*Your objective*. Using the records below, transcribe word for word the stretch from the line that contains "-201,7 +201,6 @@" through the line that contains "عِمْرَٰنَ عَلَى الْعَٰلَمِينَ</span></div>", both end lines included, and nothing else.

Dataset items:
*-*-*
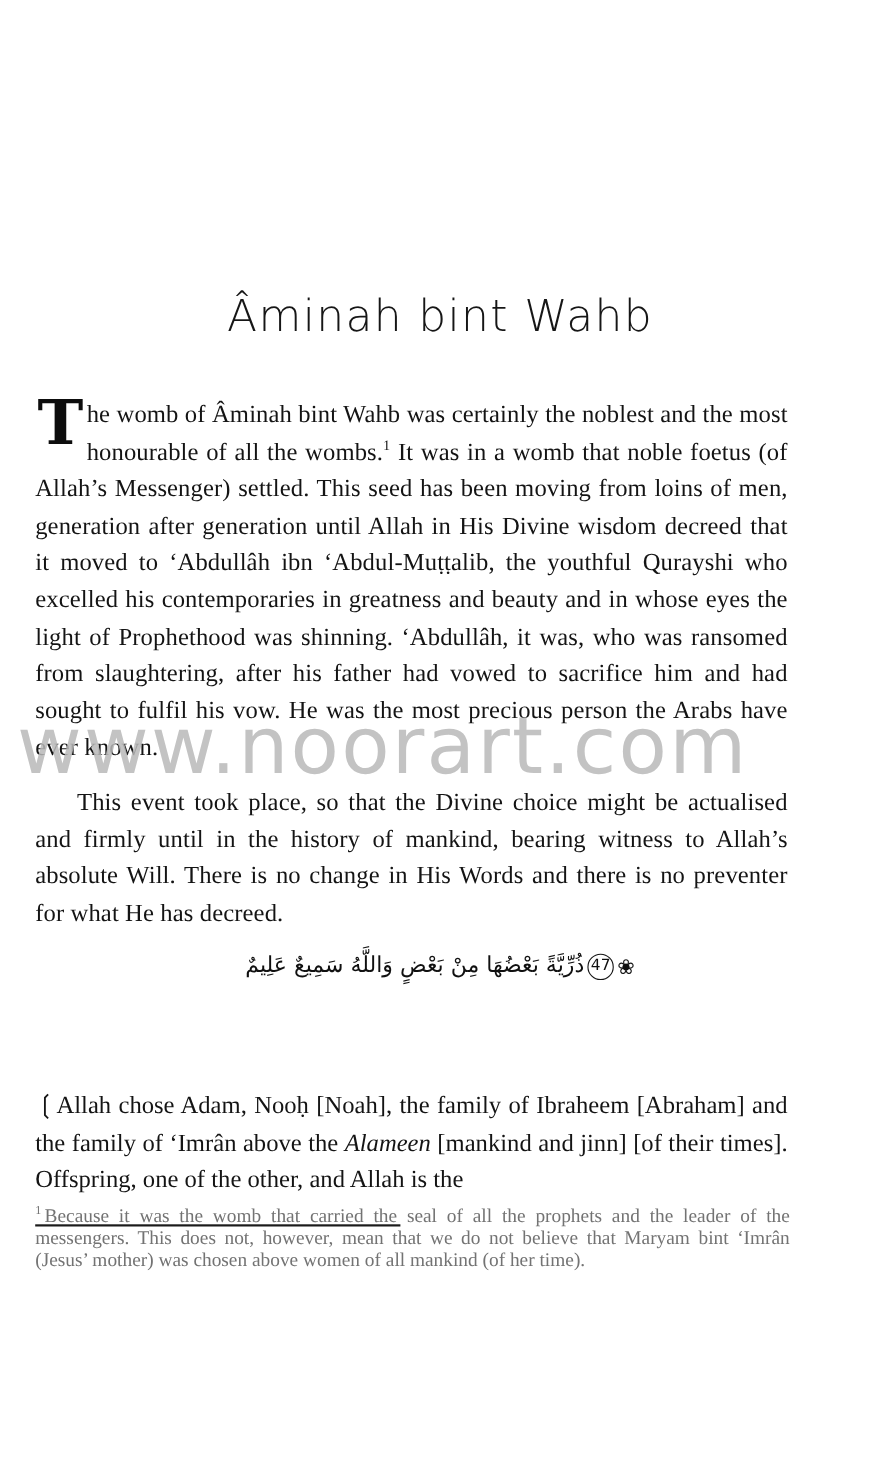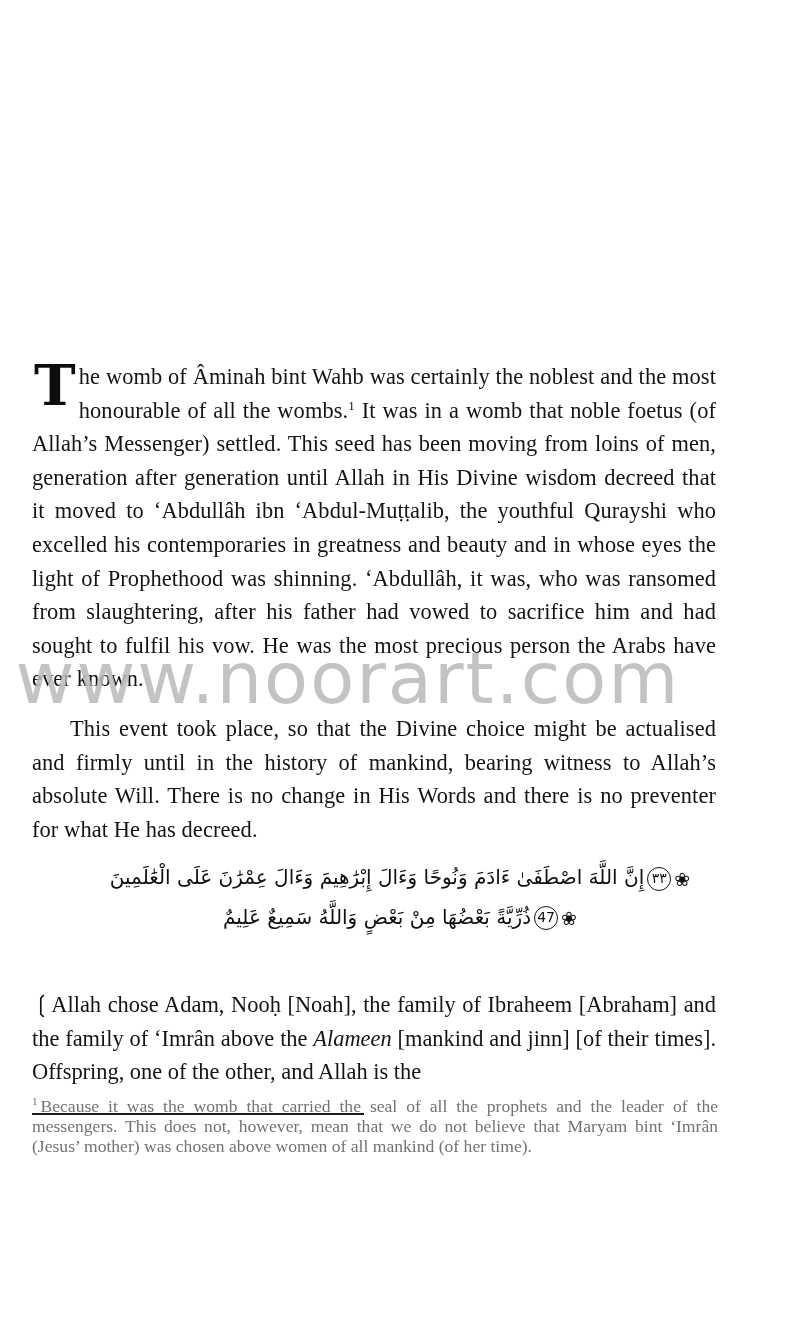--- a/index.html
+++ b/index.html
@@ -188,6 +188,7 @@
 
 <div id="page">
 
+  <h1 id="chapter-title">Âminah bint Wahb</h1>
 
   <div id="body-col">
 

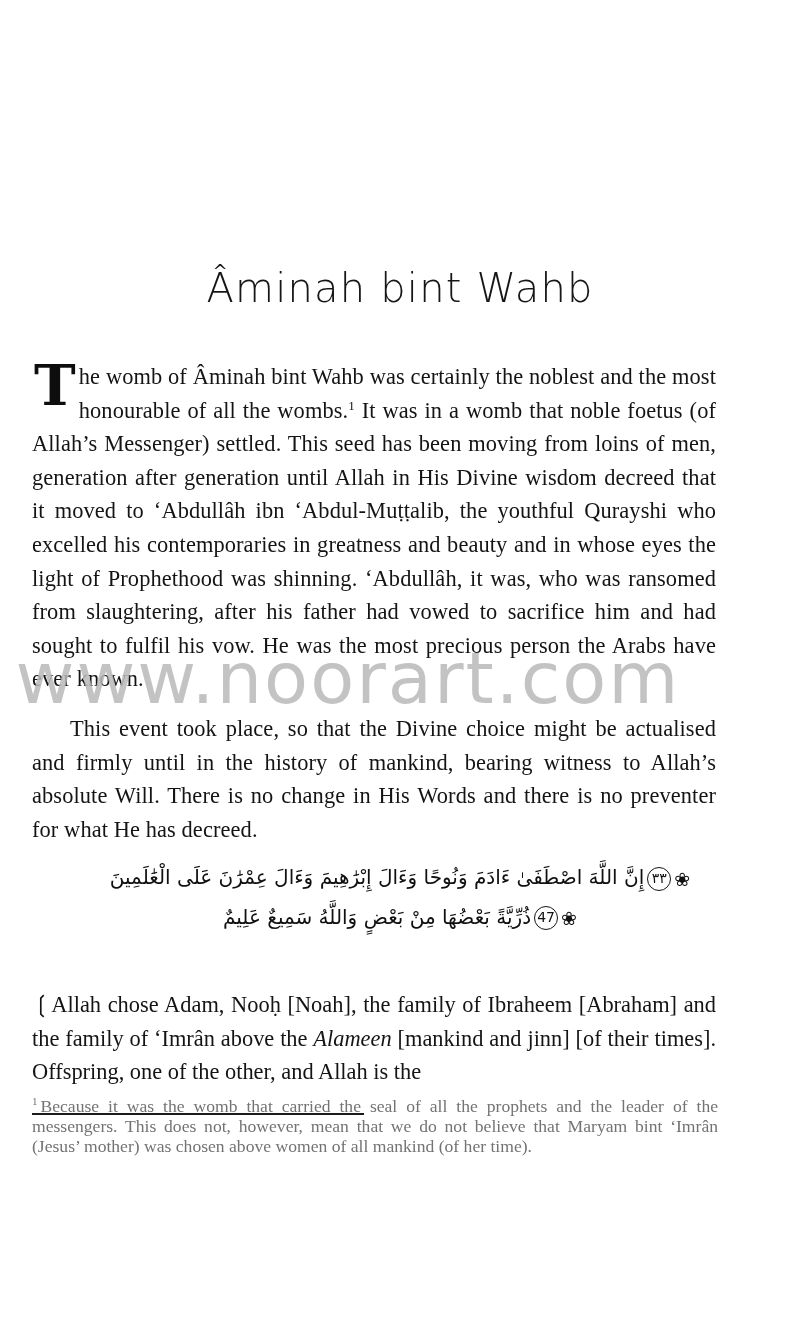--- a/index.html
+++ b/index.html
@@ -201,7 +201,6 @@
   <div id="watermark">www.noorart.com</div>
 
   <div id="quran-block">
-    <div class="ayah-line line1"><span class="ayah-marker">❀</span><span class="ayah-num">٣٣</span><span>إِنَّ اللَّهَ اصْطَفَىٰ ءَادَمَ وَنُوحًا وَءَالَ إِبْرَٰهِيمَ وَءَالَ عِمْرَٰنَ عَلَى الْعَٰلَمِينَ</span></div>
 
     <div class="ayah-line line2"><span class="ayah-marker">❀</span><span class="ayah-num">47</span><span>ذُرِّيَّةً بَعْضُهَا مِنْ بَعْضٍ وَاللَّهُ سَمِيعٌ عَلِيمٌ</span>
     </div>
*-*-*
*Task answer*.
@@ -201,7 +201,6 @@
   <div id="watermark">www.noorart.com</div>
 
   <div id="quran-block">
-    <div class="ayah-line line1"><span class="ayah-marker">❀</span><span class="ayah-num">٣٣</span><span>إِنَّ اللَّهَ اصْطَفَىٰ ءَادَمَ وَنُوحًا وَءَالَ إِبْرَٰهِيمَ وَءَالَ عِمْرَٰنَ عَلَى الْعَٰلَمِينَ</span></div>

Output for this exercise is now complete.